A comprehensive benchmark tool for evaluating Milvus geo search functionality with synthetic datasets.

Features

  • Dataset Generation: Create synthetic geospatial datasets with points and polygons
  • Ground Truth Calculation: Use Shapely for accurate spatial computations
  • Milvus Integration: Support for Milvus cloud and local instances with URI/token authentication
  • Performance Benchmarking: Measure query latency, throughput, and success rates
  • Accuracy Evaluation: Compare results against ground truth with precision/recall metrics
  • Comprehensive Reports: Generate detailed markdown and JSON evaluation reports
  • Flexible CLI: Easy-to-use command-line interface with configuration file support

Installation

Prerequisites

  • Python 3.12+
  • uv package manager

Install from source

git clone https://github.com/mmga-lab/milvus-geo-bench.git
cd milvus-geo-bench
make install

Set up environment

# Copy configuration templates
cp config.yaml.example config.yaml
cp .env.example .env

# Edit .env file with your Milvus credentials
export MILVUS_URI="https://your-instance.api.gcp-us-west1.zillizcloud.com"
export MILVUS_TOKEN="your-api-token"

Quick Start

Full Benchmark Workflow

Run the complete benchmark pipeline:

milvus-geo-bench full-run --config config.yaml

This will:

  1. Generate synthetic datasets
  2. Load data into Milvus
  3. Execute benchmark queries
  4. Evaluate results and generate reports

Individual Commands

Using Configuration File (Recommended)

All commands support the --config option to use configuration file defaults:

# 1. Generate Dataset (uses config.yaml defaults)
milvus-geo-bench --config config.yaml generate-dataset

# 2. Load Data to Milvus (uses config.yaml + environment variables)
milvus-geo-bench --config config.yaml load-data

# 3. Run Benchmark (uses config.yaml for all settings)
milvus-geo-bench --config config.yaml run-benchmark

# 4. Evaluate Results (uses config.yaml for output paths)
milvus-geo-bench --config config.yaml evaluate

Command Line Arguments (Override Config)

You can override specific config values with command line arguments:

# Override specific parameters while using config defaults
milvus-geo-bench --config config.yaml generate-dataset --num-points 50000
milvus-geo-bench --config config.yaml run-benchmark --concurrency 50
milvus-geo-bench --config config.yaml evaluate --format json

Legacy Usage (Without Config File)

# 1. Generate Dataset
milvus-geo-bench generate-dataset \
  --num-points 100000 \
  --num-queries 1000 \
  --output-dir ./data

# 2. Load Data to Milvus
milvus-geo-bench load-data \
  --uri $MILVUS_URI \
  --token $MILVUS_TOKEN \
  --collection geo_bench \
  --data-file ./data/train.parquet

# 3. Run Benchmark
milvus-geo-bench run-benchmark \
  --uri $MILVUS_URI \
  --token $MILVUS_TOKEN \
  --collection geo_bench \
  --queries ./data/test.parquet \
  --output ./data/results.parquet

# 4. Evaluate Results
milvus-geo-bench evaluate \
  --results ./data/results.parquet \
  --ground-truth ./data/ground_truth.parquet \
  --output ./reports/evaluation_report.md

Configuration

Environment Variables

MILVUS_URI=https://your-instance.api.gcp-us-west1.zillizcloud.com
MILVUS_TOKEN=your-api-token

Configuration File (config.yaml)

New: All commands now support --config for unified configuration!

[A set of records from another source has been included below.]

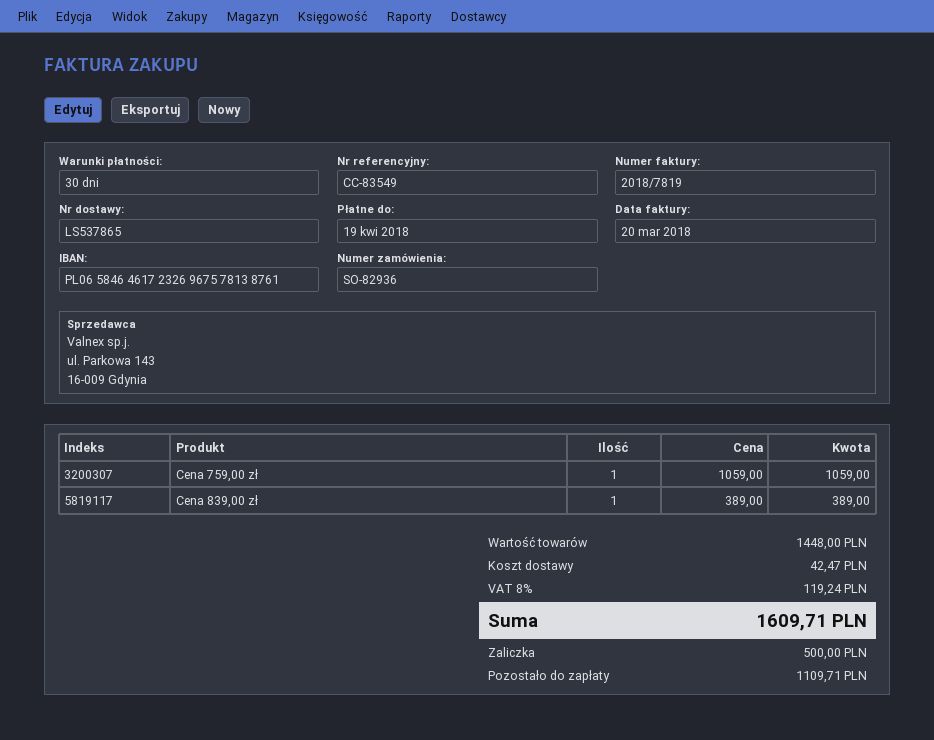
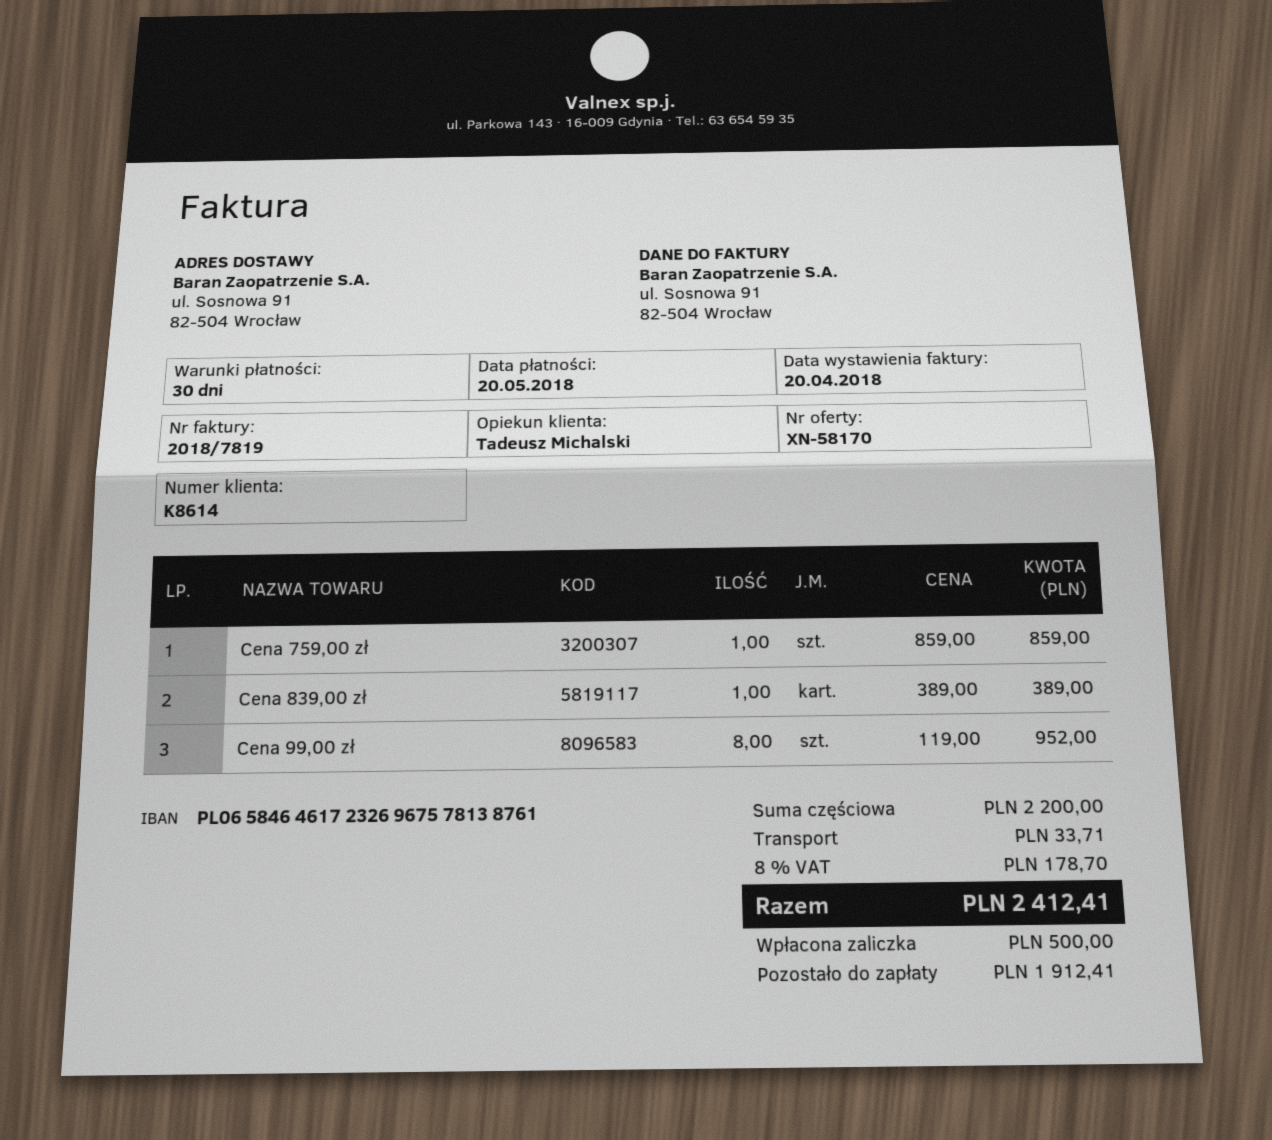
invoice date: 2018-03-20 -> 2018-04-20
due date: 2018-04-19 -> 2018-05-20
Cena 759,00 zł: 1 x 1059.00 = 1059.00 -> 1 x 859.00 = 859.00
Cena 99,00 zł: none -> 8 x 119.00 = 952.00
subtotal: 1448.00 -> 2200.00
shipping: 42.47 -> 33.71
tax: 8% = 119.24 -> 8% = 178.70
total: 1609.71 -> 2412.41
balance: 1109.71 -> 1912.41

# Dataset generation settings
dataset:
  num_points: 1000000          # Number of training points
  num_queries: 1000            # Number of test queries  
  output_dir: ./data           # Output directory
  bbox: [-180, -90, 180, 90]   # World coordinates [min_lon, min_lat, max_lon, max_lat]
  min_points_per_query: 100    # Minimum results per query

# Milvus connection settings
milvus:
  uri: ${MILVUS_URI}           # Environment variable substitution
  token: ${MILVUS_TOKEN}       # Environment variable substitution
  collection: geo_bench        # Collection name
  batch_size: 1000            # Batch size for data insertion
  timeout: 30                 # Connection timeout

# Benchmark execution settings
benchmark:
  timeout: 30                 # Query timeout in seconds
  warmup: 10                  # Number of warmup queries
  concurrency: 100            # Parallel query execution threads

# Output settings
output:
  results: ./data/results.parquet              # Benchmark results file
  report: ./reports/evaluation_report.md       # Evaluation report file

Benefits of using config files:

  • Consistent settings across all commands
  • Environment variable substitution (${VAR_NAME})
  • Override specific values with CLI arguments
  • Version control friendly configuration

Data Format

The tool uses Parquet format for all data storage:

Training Data (train.parquet)

Column Type Description
id int64 Unique identifier
wkt string WKT Point geometry
vec list[float64] 8-dimensional vector

Test Queries (test.parquet)

Column Type Description
query_id int64 Query identifier
expr string ST_WITHIN expression
polygon_wkt string Query polygon WKT
center_lon float64 Polygon center longitude
center_lat float64 Polygon center latitude
radius float64 Polygon radius

Ground Truth (ground_truth.parquet)

Column Type Description
query_id int64 Query identifier
result_ids list[int64] Expected result IDs
result_count int64 Number of expected results

Benchmark Results (results.parquet)

Column Type Description
query_id int64 Query identifier
query_time_ms float64 Query execution time
result_ids list[int64] Returned result IDs
result_count int64 Number of returned results
success bool Query success status

Evaluation Metrics

The tool provides comprehensive accuracy and performance metrics:

Accuracy Metrics

  • Precision: Fraction of returned results that are correct
  • Recall: Fraction of correct results that are returned
  • F1-Score: Harmonic mean of precision and recall
  • Macro/Micro averages: Different aggregation methods

Performance Metrics

  • Query Latency: Response time statistics (mean, median, P95, P99)
  • Throughput: Queries per second
  • Success Rate: Percentage of successful queries

Report Formats

  • Markdown: Human-readable evaluation reports
  • JSON: Machine-readable metrics for integration

CLI Reference

Global Options

# Get help
milvus-geo-bench --help

# Use configuration file with verbose logging
milvus-geo-bench --verbose --config config.yaml <command>

# All commands support the --config option
milvus-geo-bench --config config.yaml <command> [options]

Commands

  • generate-dataset: Generate training and test datasets
  • load-data: Load data into Milvus collection
  • run-benchmark: Execute benchmark queries
  • evaluate: Evaluate results against ground truth
  • full-run: Execute complete benchmark workflow

Use --help with any command for detailed options.

Examples

Using Configuration File (Recommended)

# Small test run (override config values)
milvus-geo-bench --config config.yaml generate-dataset --num-points 10000 --num-queries 100

# Geographic region test (San Francisco Bay Area)
milvus-geo-bench --config config.yaml generate-dataset --bbox "-122.5,37.0,-121.5,38.0"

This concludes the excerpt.